Description:

Lincoln Abraham

Abraham Lincoln and Archduke Franz Joseph: A Unique Link between Our Martyred President and the Assassination That Started WWI

President Abraham Lincoln directs Secretary of State William H. Seward to attach the seal of the United States to the envelope for a letter to the Austrian Emperor. This remarkable document forms an extraordinary connection between two important world events—the American Civil War and World War I.  In the letter to which this order relates, Lincoln congratulated Emperor Franz Joseph I of Austria on the birth of his nephew Archduke Franz Ferdinand.  The assassination of this archduke fifty years later in Sarajevo sparked World War I.

 

ABRAHAM LINCOLN. Partially Printed Document Signed “Abraham Lincoln,” Washington, D.C., February 18, 1864. 1 p. 7.5" x 8". Matted, framed and glazed in a deeply beveled mat with two lovely portrait prints of Lincoln and Austrian Emperor Franz Joseph I, each 2.75" x 3". Completed framed size of 20.5" x 18.75"

Transcript

"I hereby authorize and direct the Secretary of State to affix the Seal of the United States to the envelope of a letter addressed to the Emperor of Austria, dated this day, and signed by me, and for so doing this shall be his warrant.                                Abraham Lincoln

Washington, February 18th 1864."

 

HISTORIC BACKGROUND

 

According to the Papers of Abraham Lincoln, Lincoln’s letter, sent after the seal was affixed as per this order, reads:

 

“Abraham Lincoln/ President of the United States of America

To His Imperial and Royal Majesty/ Francis Joseph I/ Emperor of Austria

Great and Good Friend:

I have received the letter which your Majesty was pleased to address to me on the 28th of December last, announcing that her Imperial Highness, the Archduchess Maria Annunziata had given birth to an Archduke, upon whom the name of Franz Ferdinand Carl Ludwig Joseph Maria had been bestowed in baptism.
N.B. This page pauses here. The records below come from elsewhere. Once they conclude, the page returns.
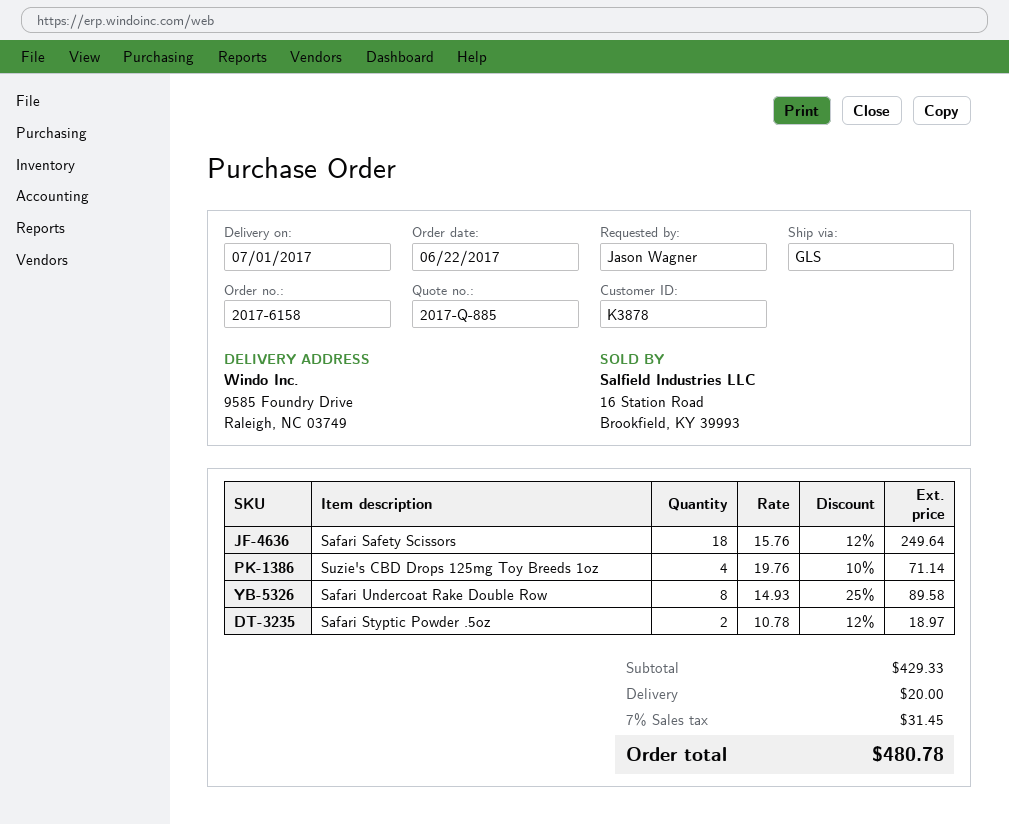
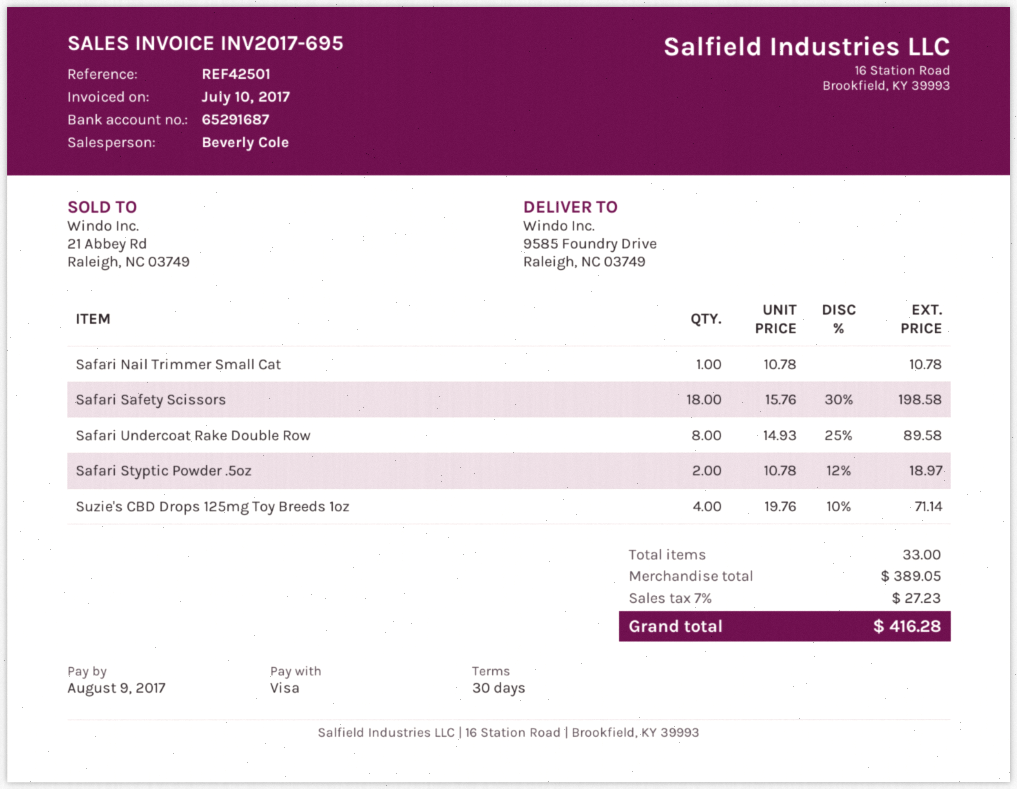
Safari Safety Scissors: 18 x 15.76 - 12% = 249.64 -> 18 x 15.76 - 30% = 198.58
Safari Nail Trimmer Small Cat: none -> 1 x 10.78 = 10.78
subtotal: 429.33 -> 389.05
shipping: 20.00 -> none
tax: 7% = 31.45 -> 7% = 27.23
total: 480.78 -> 416.28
Your Majesty does but justice to the sentiments of the United States in the conviction you have been pleased to express, that they will participate with your Majesty and your Majesty’s Royal family in the satisfaction, which this happy event has occasioned and I offer to your Majesty my sincere congratulations.

Your good Friend

Abraham Lincoln

Washington February 18, 1864”

 

 

Francis Joseph I (1830-1916).  Emperor of Austria and King of Hungary, Croatia, and Bohemia from 1848 until his death in 1916, making him the longest-reigning Emperor of Austria.  His only son and heir Crown Prince Rudolf committed suicide in 1889, leaving Francis Joseph’s brother Karl Ludwig as heir to the throne. Although not directly involved in the American Civil War, in part because of challenges in Europe with Italy, Denmark, and Prussia in the 1850s and 1860s, Emperor Francis Joseph I was not unaware of events in the Americas. The French installed his younger brother Archduke Ferdinand Maximilian (1832-1867) in 1864 as Maximilian I of the short-lived Second Mexican Empire.  President Lincoln’s support of the republican opponents of Emperor Maximilian undoubtedly annoyed Emperor Francis Joseph I, but he could do little other than to extend diplomatic recognition to his younger brother and the Second Mexican Empire.

 

Franz Ferdinand (1863-1914).  Archduke of Austria.  After his cousin Crown Prince Rudolf committed suicide in 1889, and his father Karl Ludwig died in 1896, Archduke Franz Ferdinand was the heir presumptive to his uncle Francis Joseph I as Emperor of Austria-Hungary.  The assassination of Franz Ferdinand and his wife by a Yugoslav nationalist in an open car on the streets of Sarajevo led the Austro-Hungarian Empire to declare war on Serbia a month later.  Germany quickly sided with the Austro-Hungarian Empire, France and Russia defended Serbia, and Europe descended into World War I.

 

Maximilian (1832-1867), a younger brother of Austrian Emperor Francis Joseph, and the only monarch of the Second Mexican Empire. In the winter of 1861, France invaded Mexico. (The United Kingdom and Spain joined in, but withdrew in 1862 after agreement with Mexico’s democratic government.) Seeking to further French rule in the Americas, Napoleon III invited Maximilian to establish a new Mexican monarchy with the support of the French army and Mexicans hostile to the liberal administration of President Benito Juárez. Maximilian arrived in Mexico, declared himself Emperor on April 10, 1864, and was recognized by Britain, Austria, and Prussia among other European nations. Though in the sphere of influence declared decades before in the Monroe Doctrine, the U.S., which continued to recognize Juarez, was focused on the Civil War, and did not offer significant aid to Juárez’s forces until 1865. After the French armies withdrew from Mexico in 1866, Maximilian’s “empire” collapsed; he was executed by the Mexican government in 1867.